PROBLEM TO WORK ON: Bring together every line in the data that includes "Flat".

SUPPLIED INFORMATION:
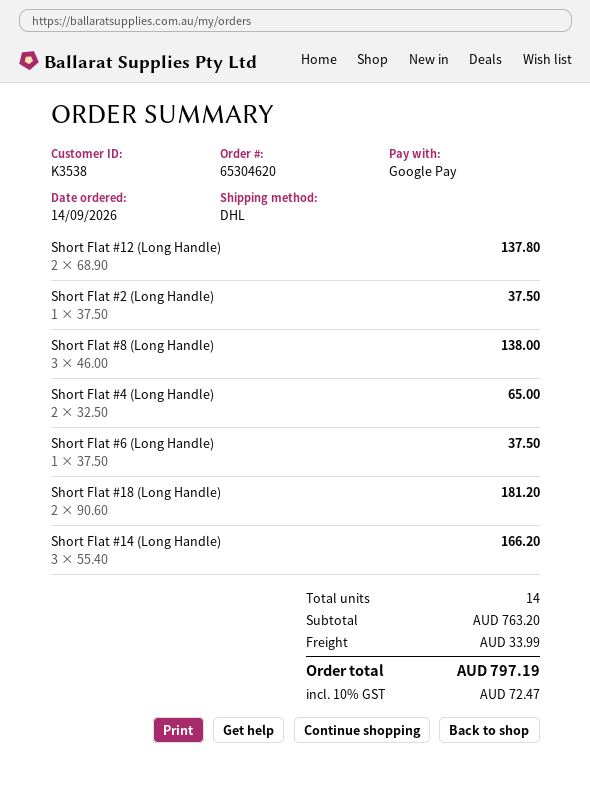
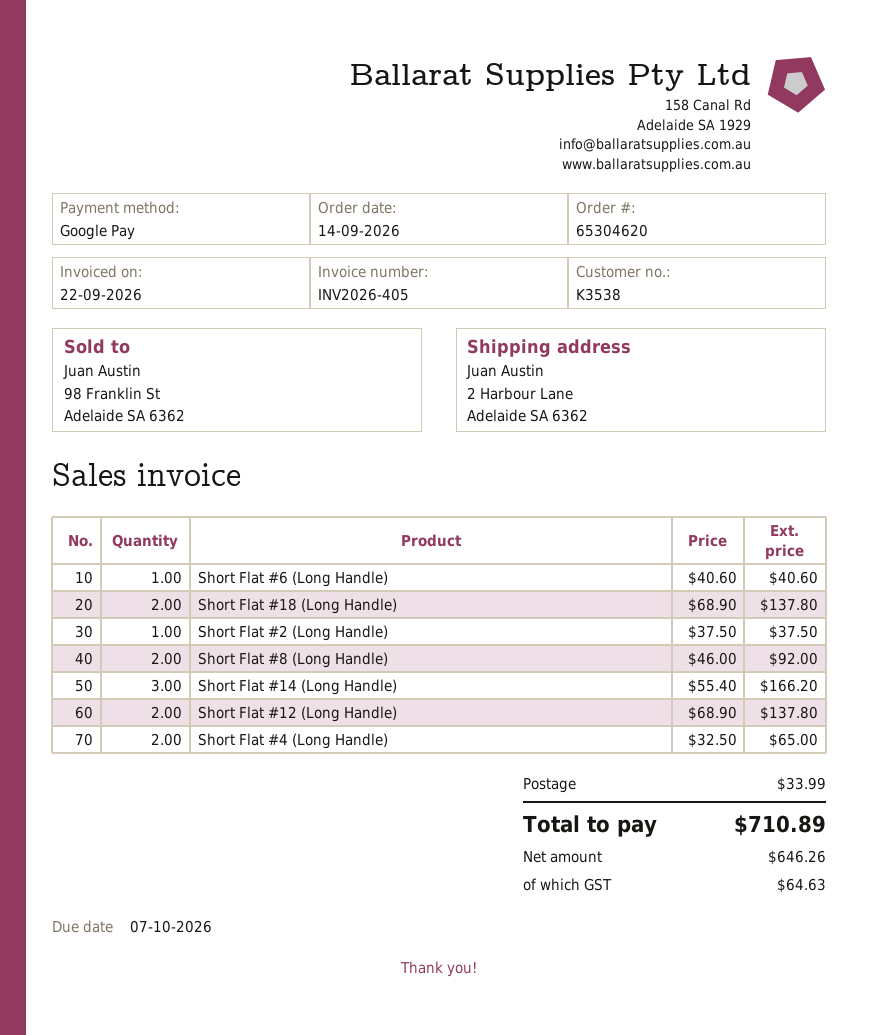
Short Flat #8 (Long Handle): 3 x 46.00 = 138.00 -> 2 x 46.00 = 92.00
Short Flat #6 (Long Handle): 1 x 37.50 = 37.50 -> 1 x 40.60 = 40.60
Short Flat #18 (Long Handle): 2 x 90.60 = 181.20 -> 2 x 68.90 = 137.80
tax: 72.47 -> 64.63
total: 797.19 -> 710.89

RESPONSE TO THE TASK:
Short Flat #8 (Long Handle): 3 x 46.00 = 138.00 -> 2 x 46.00 = 92.00
Short Flat #6 (Long Handle): 1 x 37.50 = 37.50 -> 1 x 40.60 = 40.60
Short Flat #18 (Long Handle): 2 x 90.60 = 181.20 -> 2 x 68.90 = 137.80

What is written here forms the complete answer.